The amount of of quilting and sewing supplies Brashear left behind overwhelmed her family.

But they knew they had to do something about it.

Both Brashear and her husband were big supporters of the Bowie Mission, making donations and helping out when they could.

This heart to give had been taught to the Brashear children from early on. But finding the right recipient for Brashear’s leftover supplies challenged the siblings.

The family caught a break when Browning heard about The Hills Quilting Ladies and the proverbial light bulb flickered on.

“It kind of all just fit and was perfect,” Browning said.

Members of The Hills Quilting Ladies work to complete quilts with leftover material from Verna Mae Brashear.
Members of The Hills Quilting Ladies work to complete quilts with leftover material from Verna Mae Brashear.

The Hills Quilting Ladies has been sewing since 1984 at what was then called the Richland Hills Church of Christ, now The Hills Church.

The group started after a missionary visited the church and told a story about a group of “mountain people” in Africa who lived in cold temperatures and could use a little warmth.

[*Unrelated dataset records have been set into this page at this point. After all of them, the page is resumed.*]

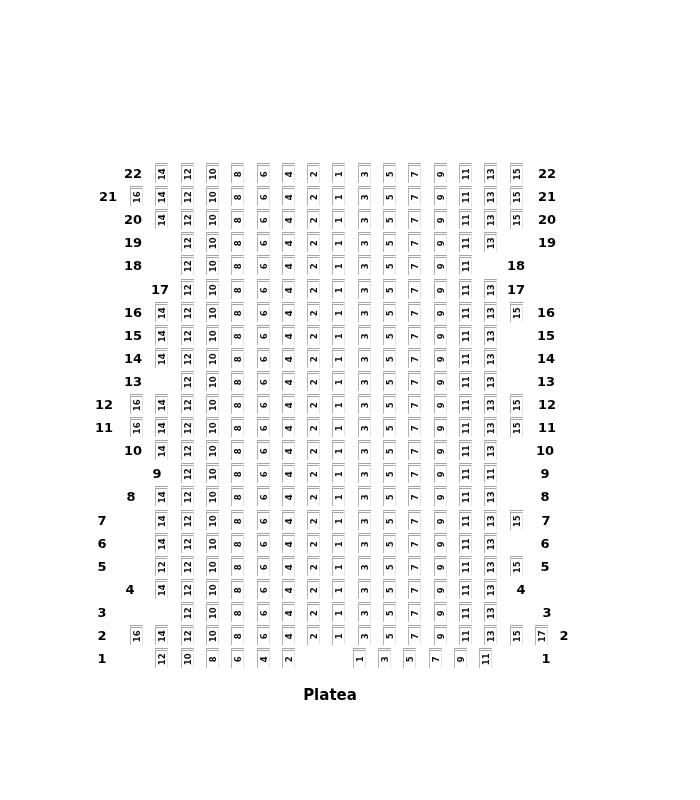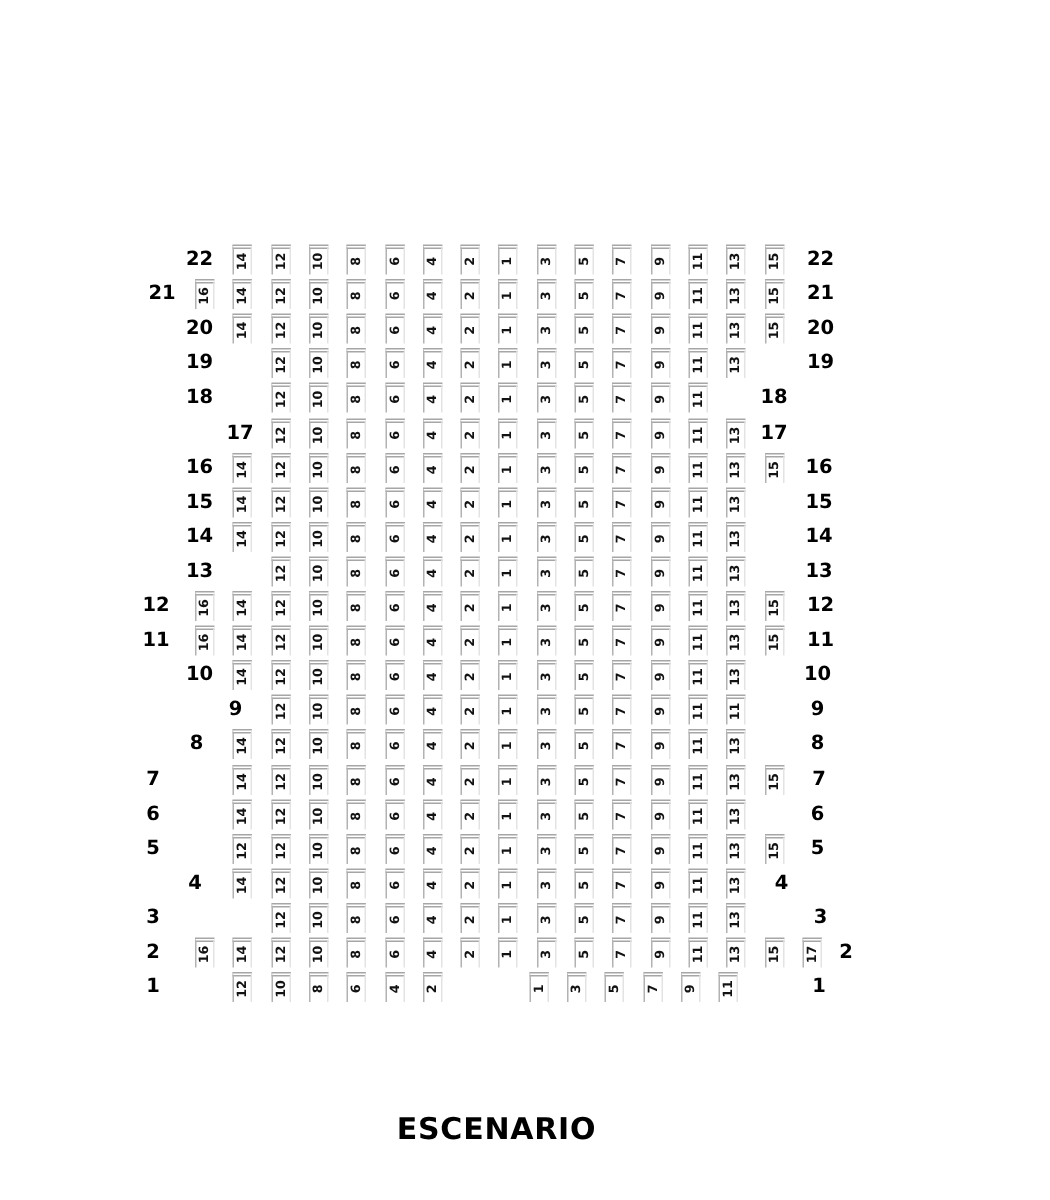--- a/index.html
+++ b/index.html
@@ -1006,6 +1006,7 @@
         <span>11</span>
       </div>
     </div>
+  <div class="section-label">Platea</div>
   <div class="stage-label">ESCENARIO</div>
 </div>
 

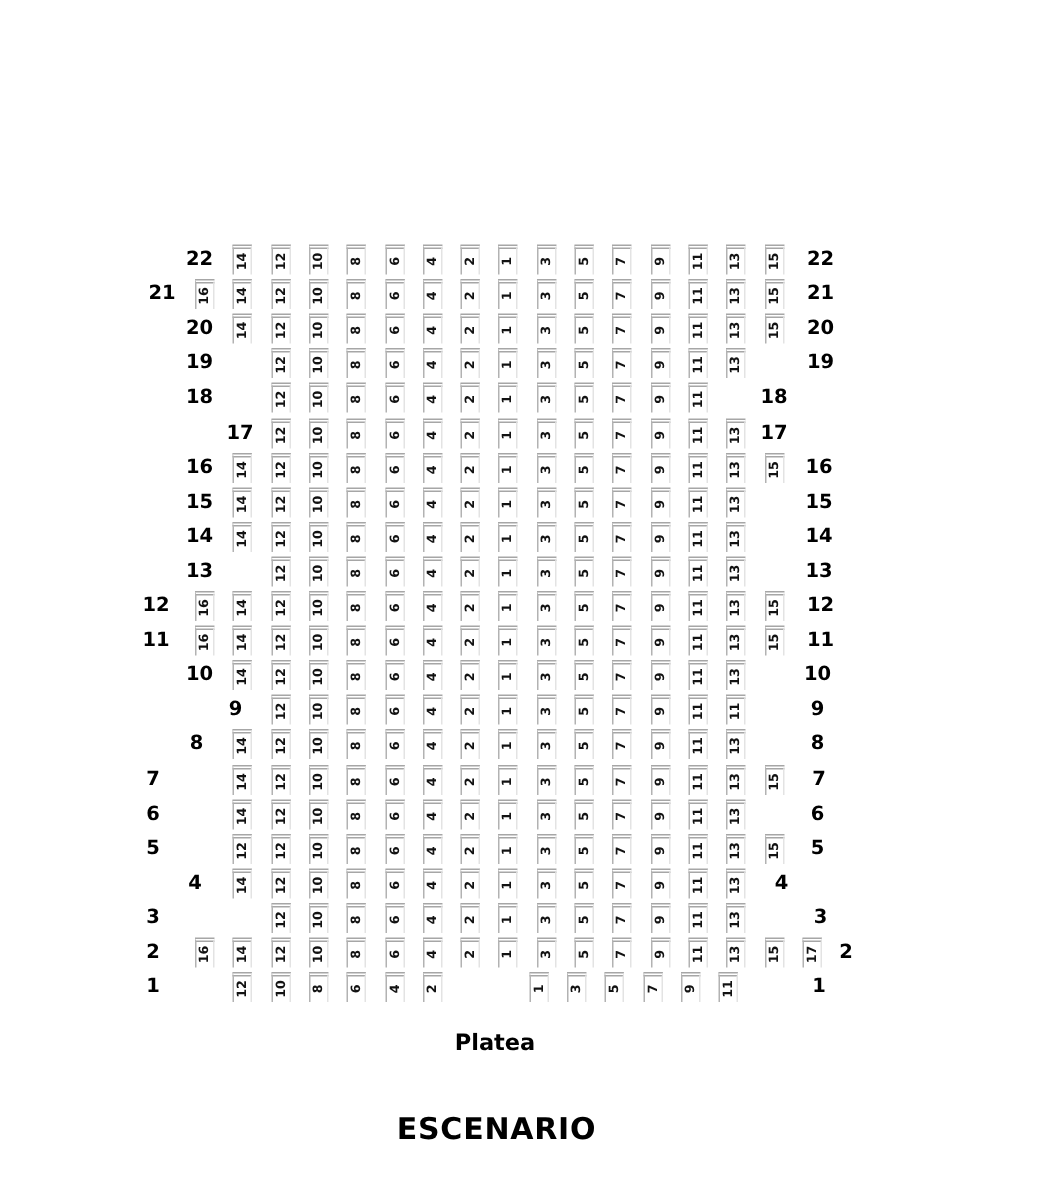--- a/index.html
+++ b/index.html
@@ -1007,7 +1007,6 @@
       </div>
     </div>
   <div class="section-label">Platea</div>
-  <div class="stage-label">ESCENARIO</div>
 </div>
 
 </body></html>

The group of church women banded together and have been quilting ever since.

Currently, the group donates quilts to My Health My Resources of Tarrant County, Alliance for Children, Valiant Hearts in Colleyville and several family services division’s in Mansfield, North Richland Hills and Haltom City.

The Hills Quilting Ladies would attached a “Mimi quilt” tag to the quilts they completed with Verna Mae Brashear’s leftover fabric.
The Hills Quilting Ladies would attached a “Mimi quilt” tag to the quilts they completed with Verna Mae Brashear’s leftover fabric.

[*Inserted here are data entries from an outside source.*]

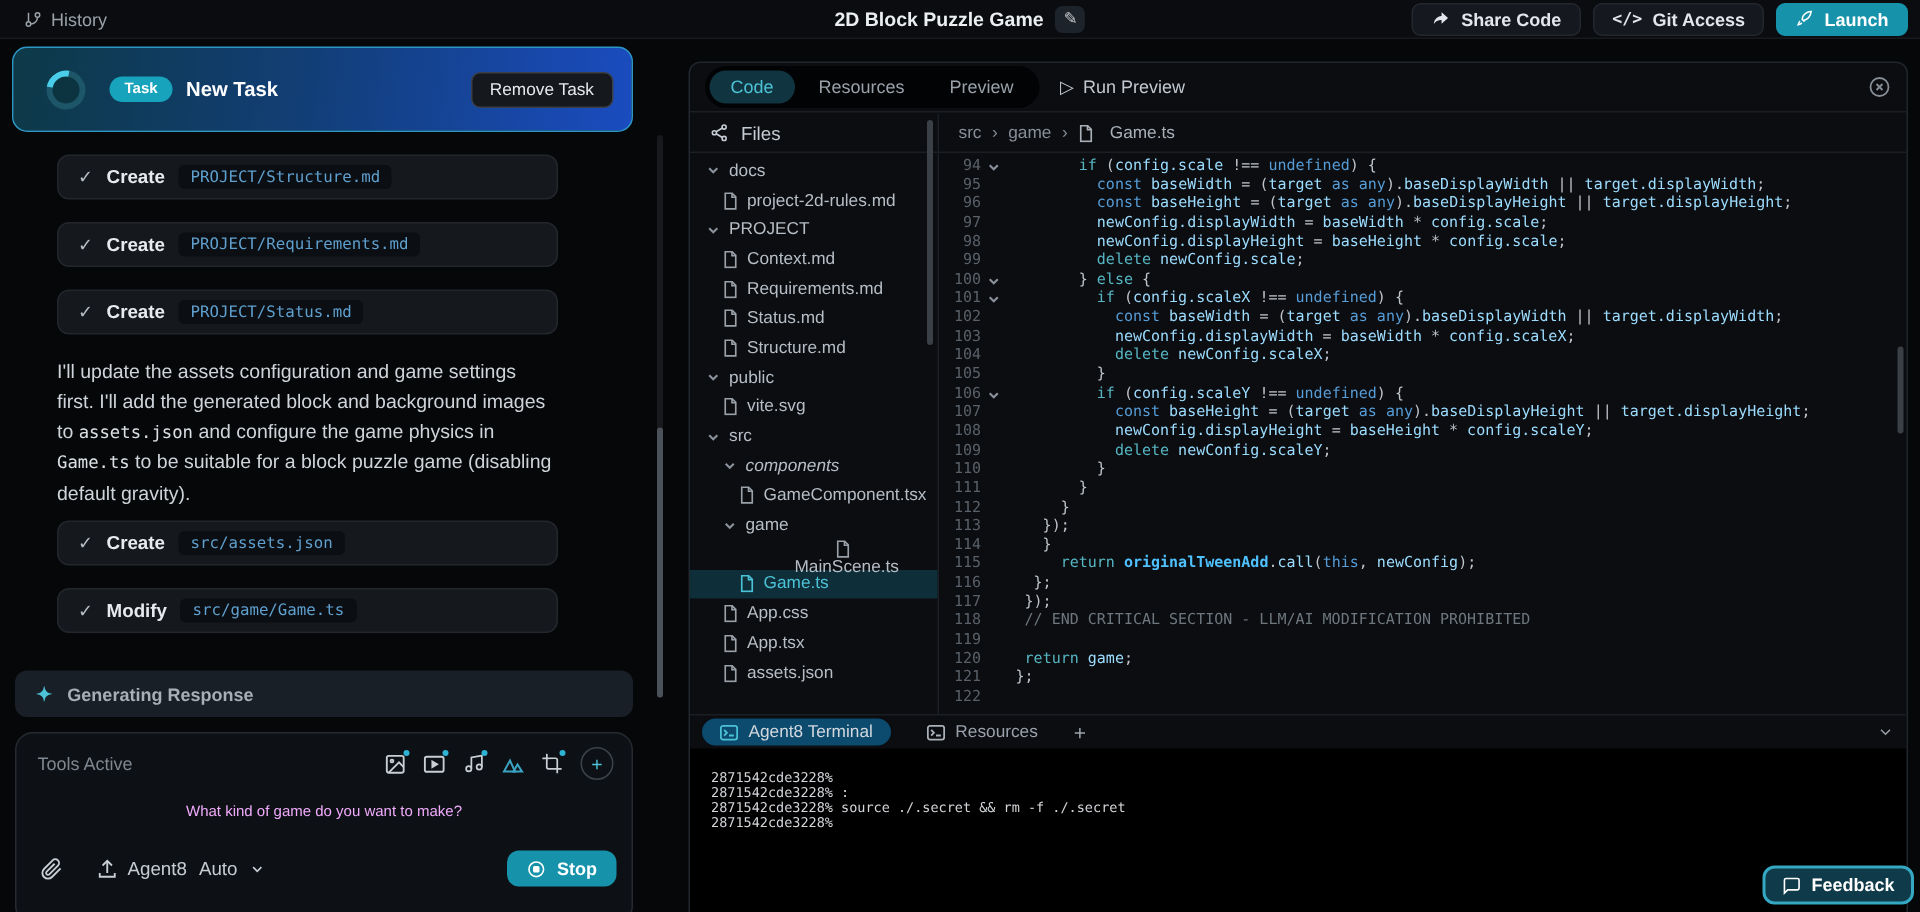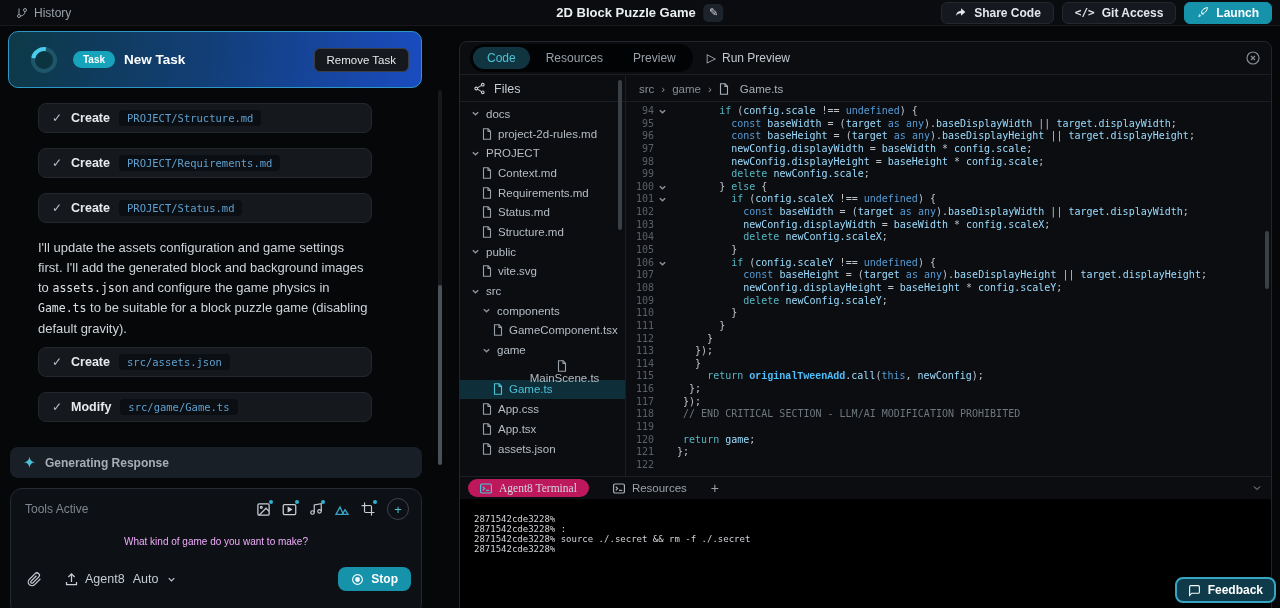--- a/index.html
+++ b/index.html
@@ -349,7 +349,7 @@
             </span>
             <span>src</span>
           </div>
-          <div class="tree-row" style="padding-left: 22px;">
+          <div class="tree-row" style="padding-left: 22px; font-style: italic;">
             <span class="tw">
               <svg width="9" height="9" viewBox="0 0 10 10" fill="none" stroke="#8a919a" stroke-width="1.6">
                 <path d="M2 3.5l3 3 3-3"></path>

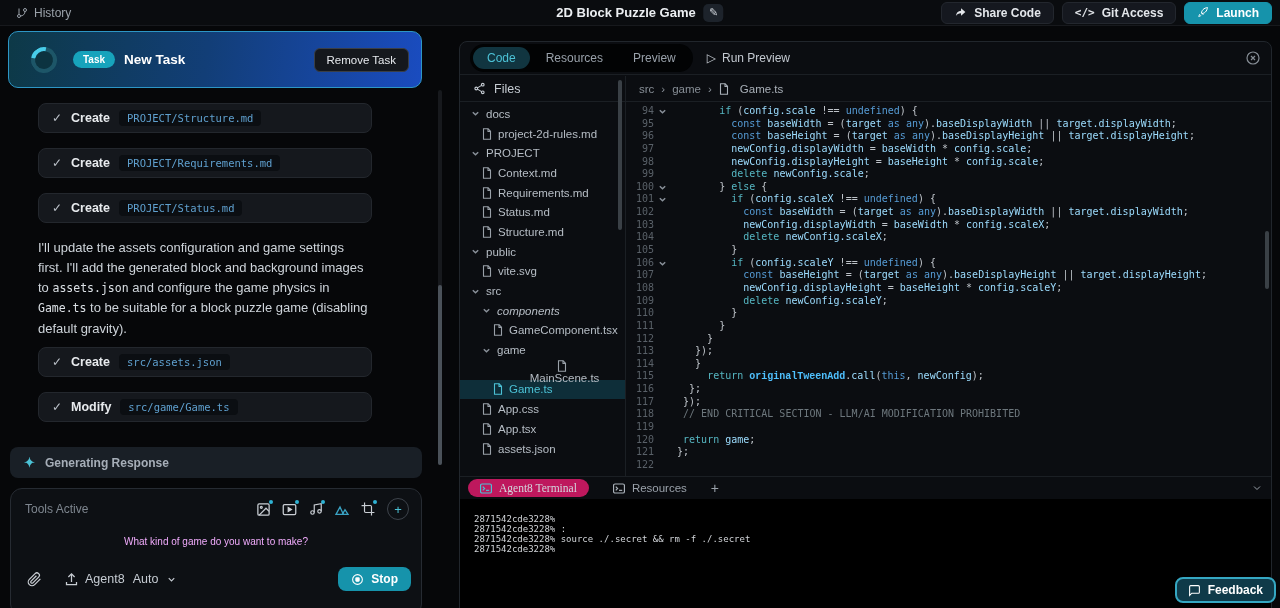--- a/index.html
+++ b/index.html
@@ -74,7 +74,7 @@
   .gutter { width:28px; text-align:right; color:#596068; flex:none; }
   .fold { width:17px; flex:none; display:flex; align-items:center; justify-content:center; }
   .tok-w { color:#bfc4ca; } .tok-k { color:#56b6c2; } .tok-b { color:#569cd6; }
-  .tok-v { color:#9cdcfe; } .tok-f { color:#4fc1ff; font-weight:bold;font-family:Liberation Mono, monospace; } .tok-c { color:#6d777d; }
+  .tok-v { color:#9cdcfe; } .tok-f { color:#4fc1ff; font-weight:bold; } .tok-c { color:#6d777d; }
   .code-scroll { position:absolute; right:2px; top:155px; width:4px; height:58px; background:#3a4046; border-radius:2px; }
   .term-bar { position:absolute; top:434px; left:0; right:0; height:23px; border-top:1px solid #1b1f24; display:flex; align-items:center; padding:0 8px; gap:12px; background:#0b0d11; }
   .term-tab { display:flex; align-items:center; gap:7px; font-size:11.5px; color:#9aa1aa; padding:3px 12px; }

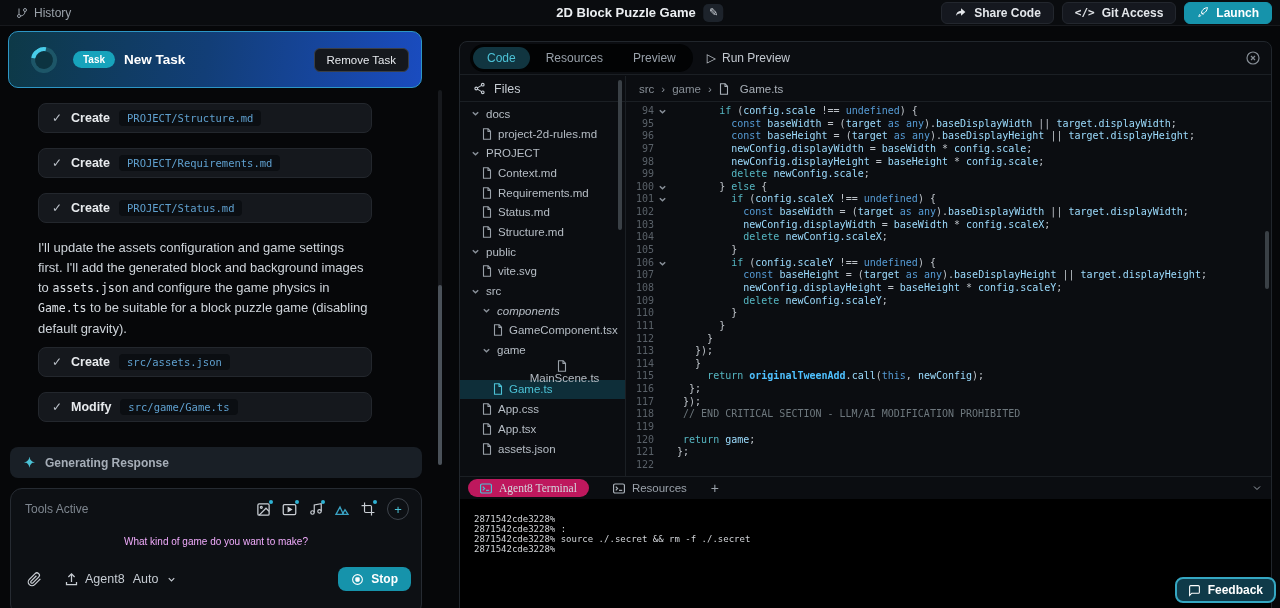--- a/index.html
+++ b/index.html
@@ -78,7 +78,7 @@
   .code-scroll { position:absolute; right:2px; top:155px; width:4px; height:58px; background:#3a4046; border-radius:2px; }
   .term-bar { position:absolute; top:434px; left:0; right:0; height:23px; border-top:1px solid #1b1f24; display:flex; align-items:center; padding:0 8px; gap:12px; background:#0b0d11; }
   .term-tab { display:flex; align-items:center; gap:7px; font-size:11.5px; color:#9aa1aa; padding:3px 12px; }
-  .term-tab.active { background:#be185d; border-radius:13px; color:#d3d8de;font-family:Liberation Serif, serif; }
+  .term-tab.active { background:#0c4a6e; border-radius:13px; color:#d3d8de; }
   .term-plus { color:#9aa1aa; font-size:14px; }
   .term-chev { margin-left:auto; }
   .term-body { position:absolute; top:457px; left:0; right:0; bottom:0; background:#000; padding:15px 0 0 14px; font-family:"DejaVu Sans Mono",monospace; font-size:9px; line-height:10px; color:#d2d5d9; }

Led by Frances Peck, The Hills Quilting Ladies leader and organizer, the group jumped at the chance to acquire Brashear’s leftover material. The group picked up countless Walmart bags stuffed with fabric from the quilting barn, Browning said.

After acquiring the supplies, Peck and her group of over 30 volunteers got to work brainstorming designs and admiring the patterns Brashear had created. For months, the group worked on the quilts, even referring to them as a “Mimi quilt,” given Brashear’s family nickname for her.

The group has donated over a dozen quilts using Brashear’s materials to the Bowie Mission.

“Verna Mae made true artwork with her quilts. She used only the highest quality fabrics. Our quilting group has thoroughly enjoyed sewing with such lovely fabric,” Peck said in a statement. “Verna Mae’s passion for quilting will live on in each quilt that incorporates bits of her fabric. It is a beautiful legacy that she probably never even imagined, but would be very pleased to know exists.”

She’d be ‘thrilled that it was for such a good cause’

Quilting had been a long part of Brashear’s life, earning a few honors along the way.

In 1997, one of Brashear’s quilt block designs was selected by the Texas Department of Agriculture’s Common Threads of Texas Quilt, which displays each year at the State Fair. After 9/11, Country Home magazine put together a “Show Your Colors, America” project asking its readers to send in patriotic quilt squares to auction for charity.

Brashear was glad to give. These two moments have become among her proudest when it came to quilting, Browning said.

Brashear’s art form will live on for year’s to come, not just in physical form but in the heart’s of those touched by her warmth.

“I know she would be thrilled that it was for such a good cause to help keep people warm,” Browning said. “Quilts are something warm to wrap around you and let somebody know that somebody cares for them.”